Your answer must consist only of the lines from the start of the entries through the line that holds "total quantity: 68 -> 69", copied exactly, with no pictures.

[Difference listings]
►
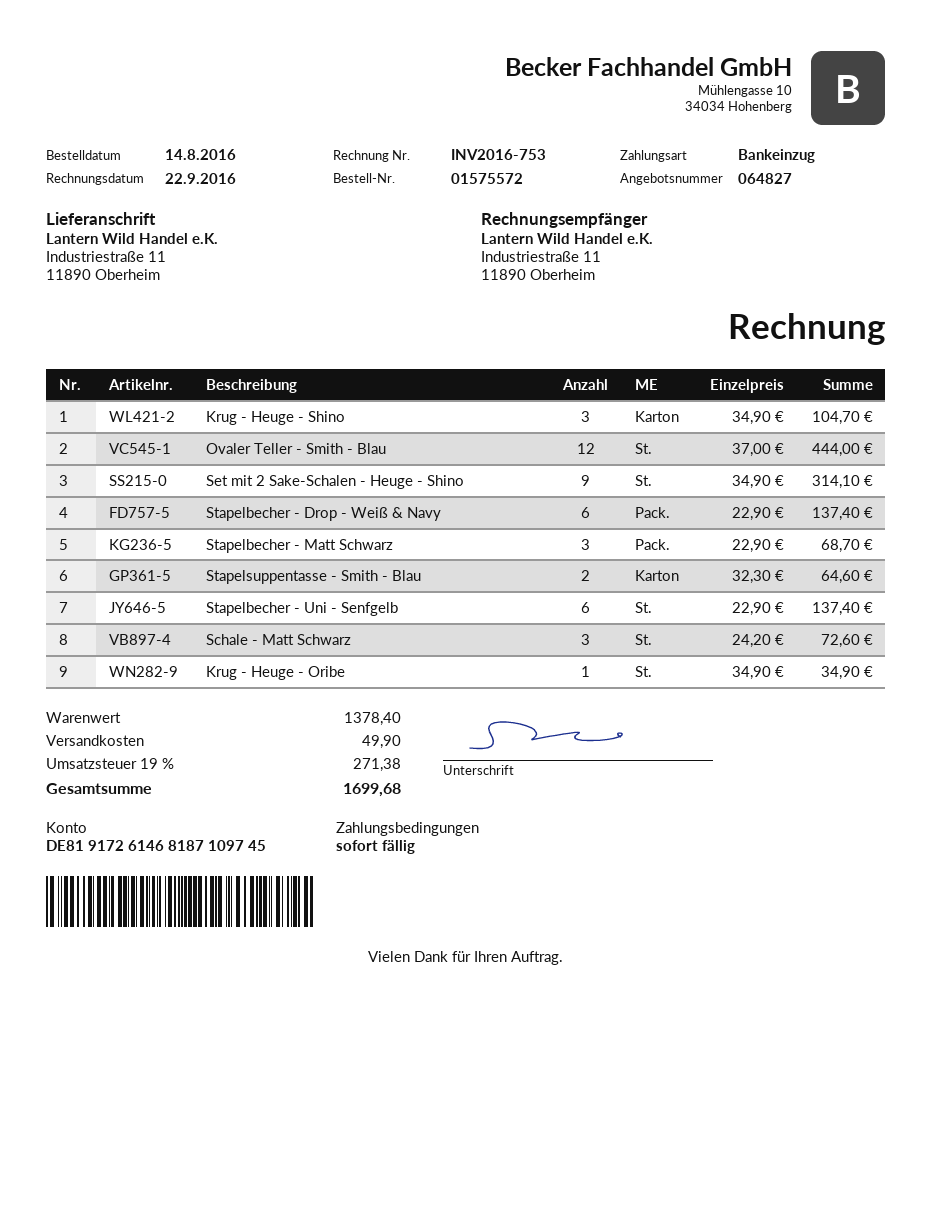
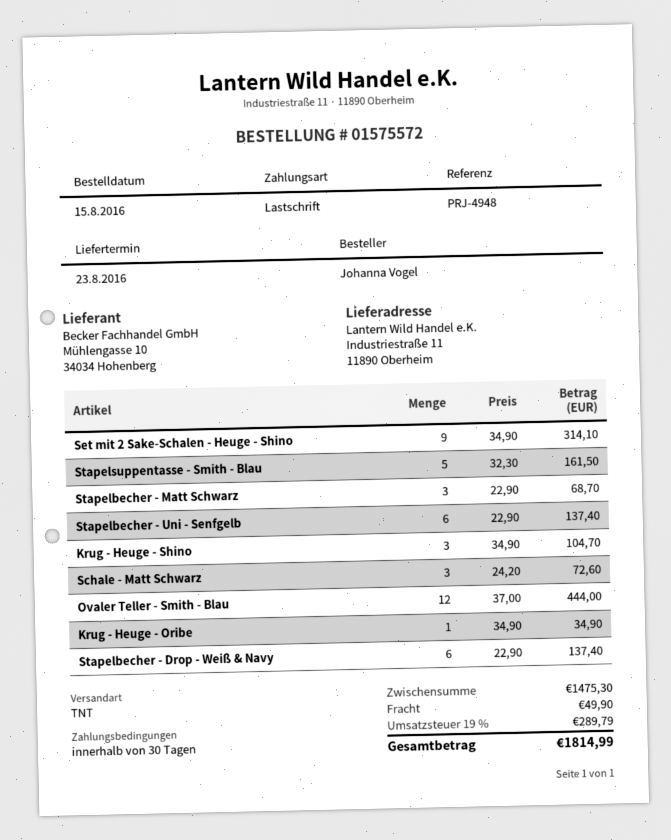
order date: 2016-08-14 -> 2016-08-15
payment terms: on receipt -> 30 days
Stapelsuppentasse - Smith - Blau: 2 x 32.30 = 64.60 -> 5 x 32.30 = 161.50
subtotal: 1378.40 -> 1475.30
tax: 19% = 271.38 -> 19% = 289.79
total: 1699.68 -> 1814.99

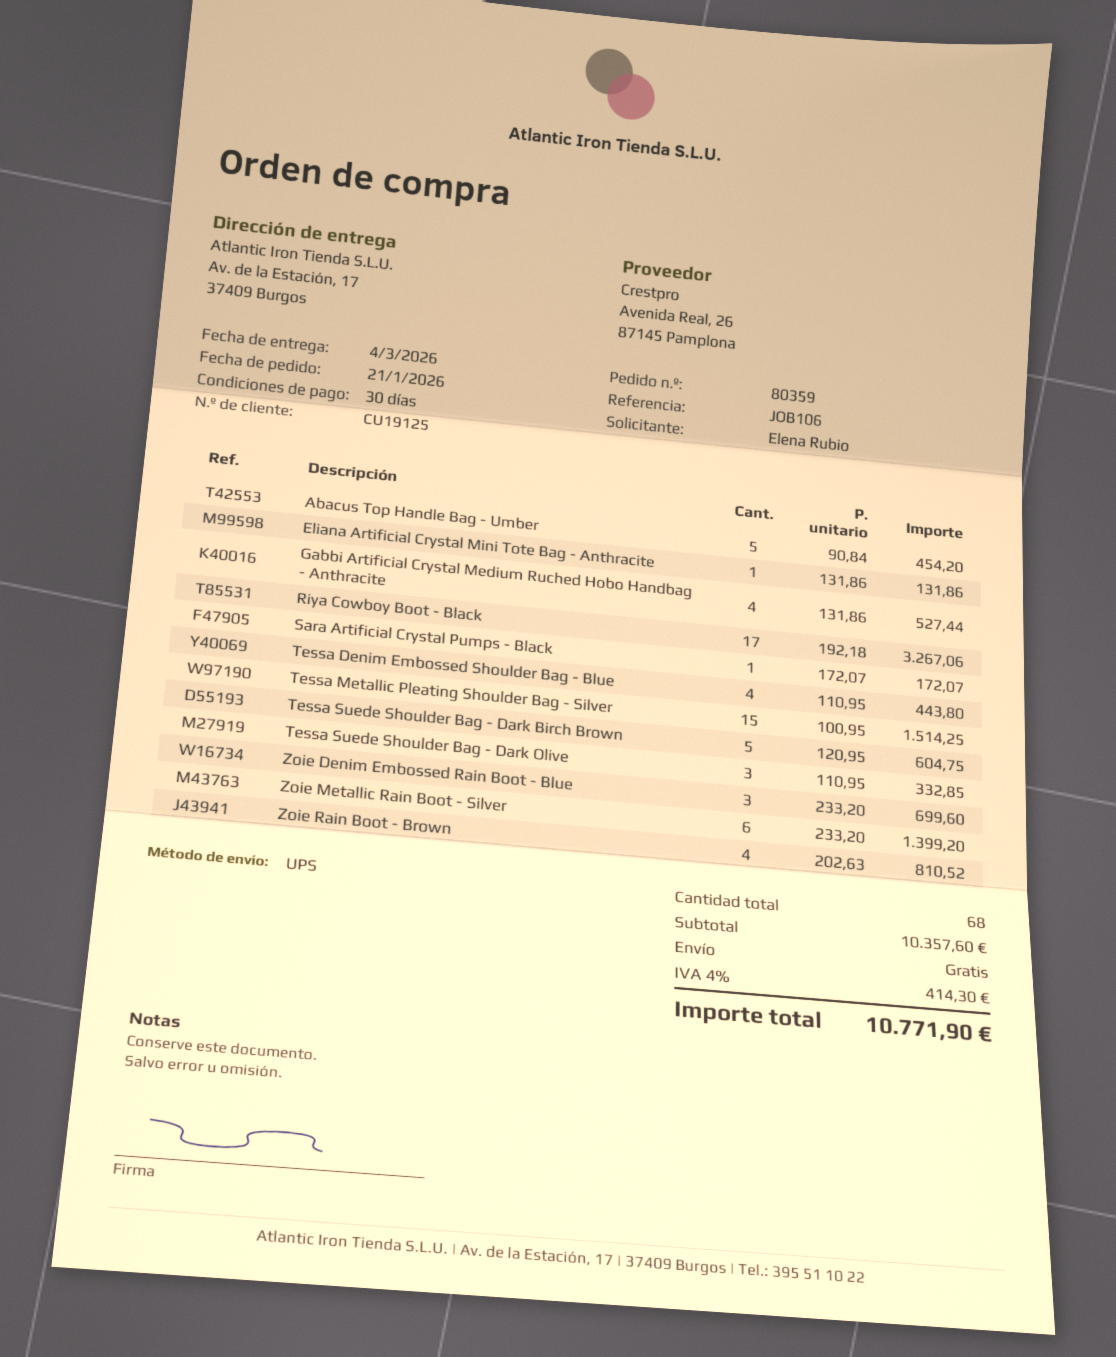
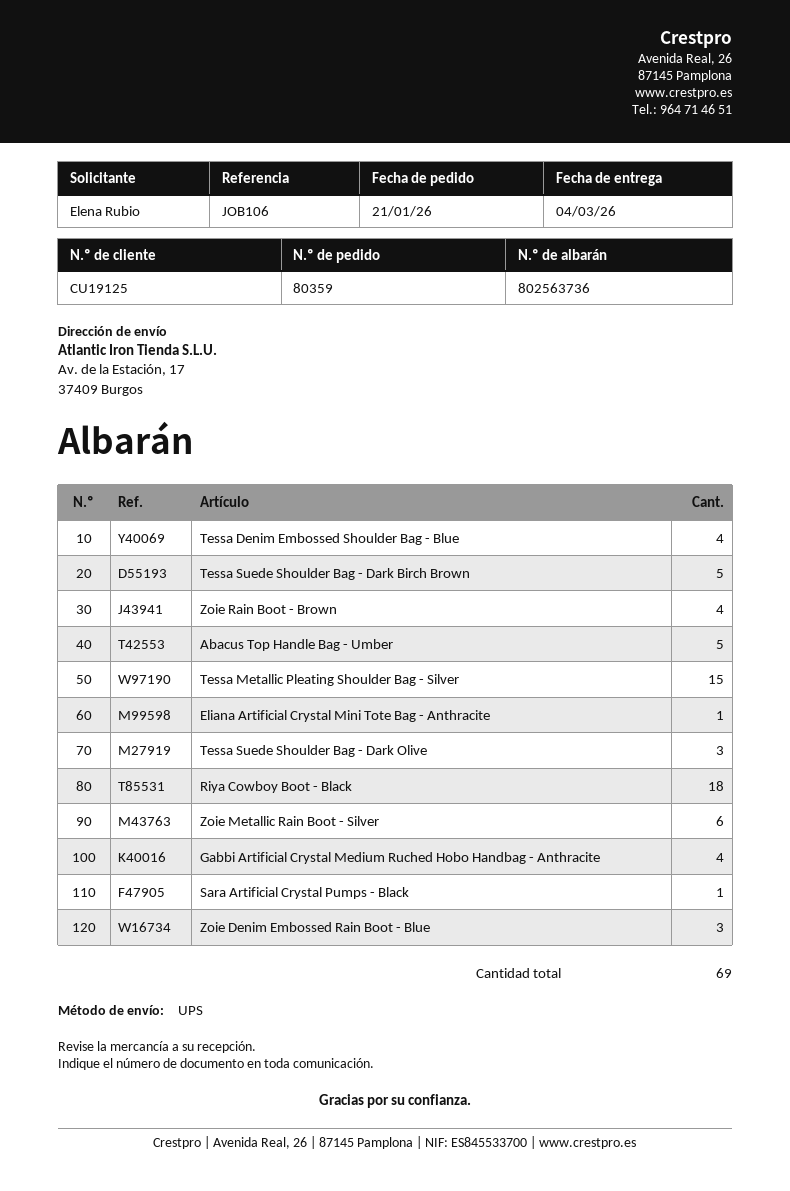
Riya Cowboy Boot - Black: 17 -> 18
total quantity: 68 -> 69

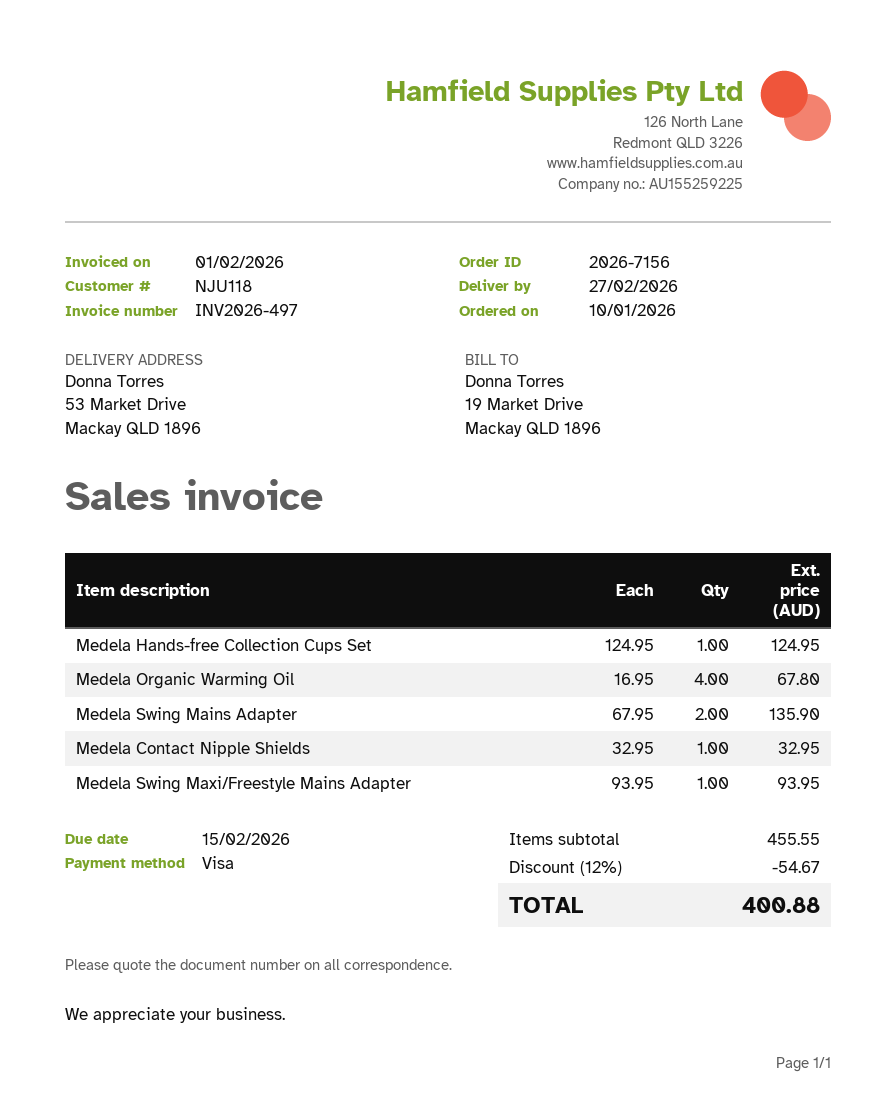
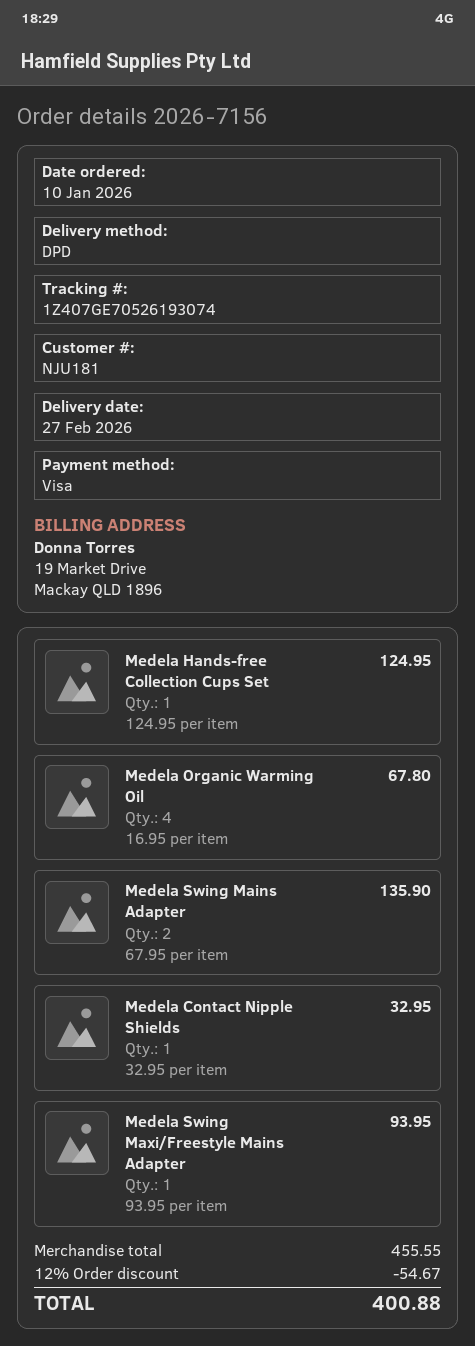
customer number: NJU118 -> NJU181

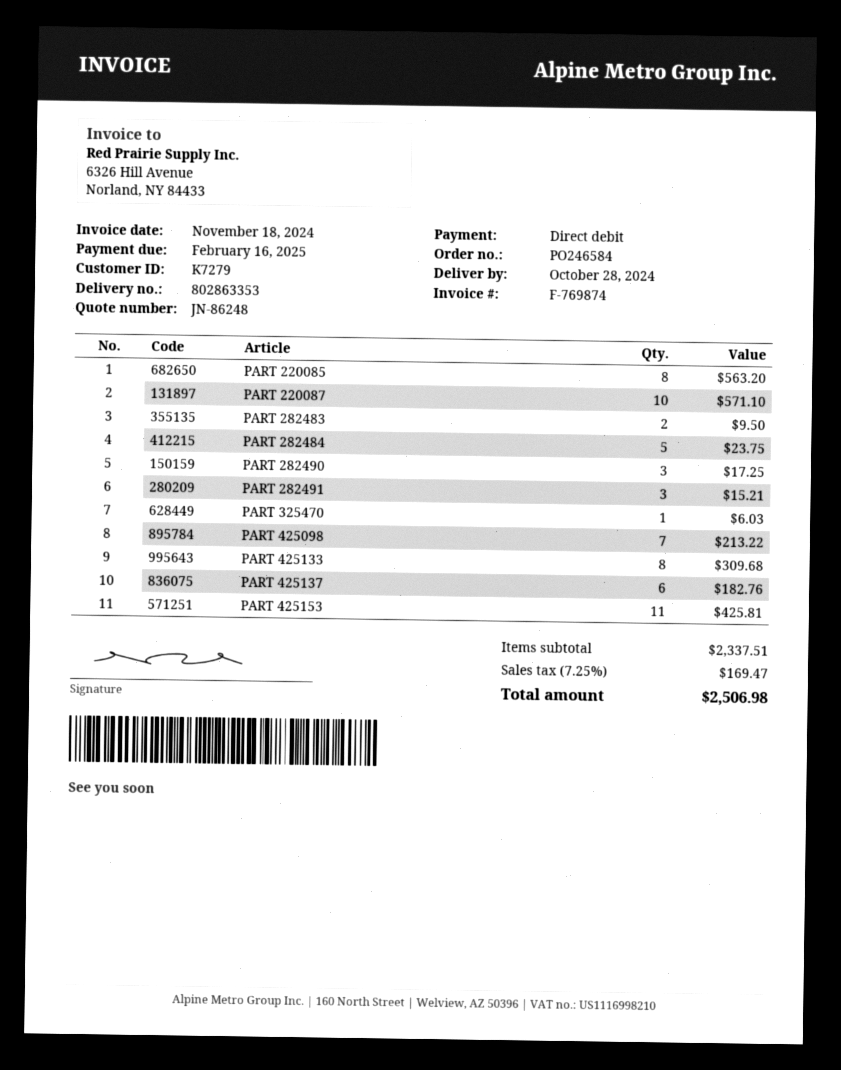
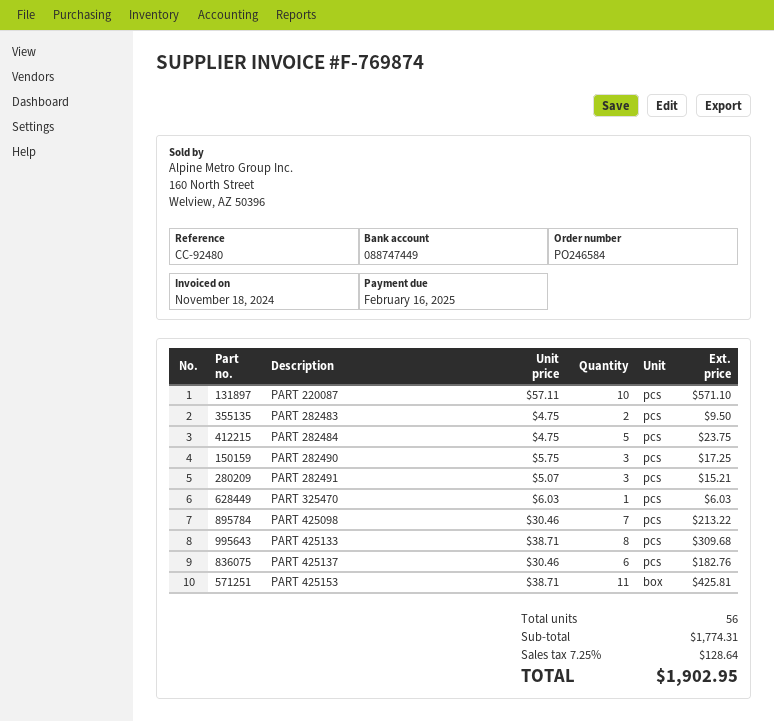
PART 220085: 8 for 563.20 -> none
subtotal: 2337.51 -> 1774.31
tax: 7.25% = 169.47 -> 7.25% = 128.64
total: 2506.98 -> 1902.95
◄
_RESULT BELOW_:
order date: 2016-08-14 -> 2016-08-15
payment terms: on receipt -> 30 days
Stapelsuppentasse - Smith - Blau: 2 x 32.30 = 64.60 -> 5 x 32.30 = 161.50
subtotal: 1378.40 -> 1475.30
tax: 19% = 271.38 -> 19% = 289.79
total: 1699.68 -> 1814.99

Riya Cowboy Boot - Black: 17 -> 18
total quantity: 68 -> 69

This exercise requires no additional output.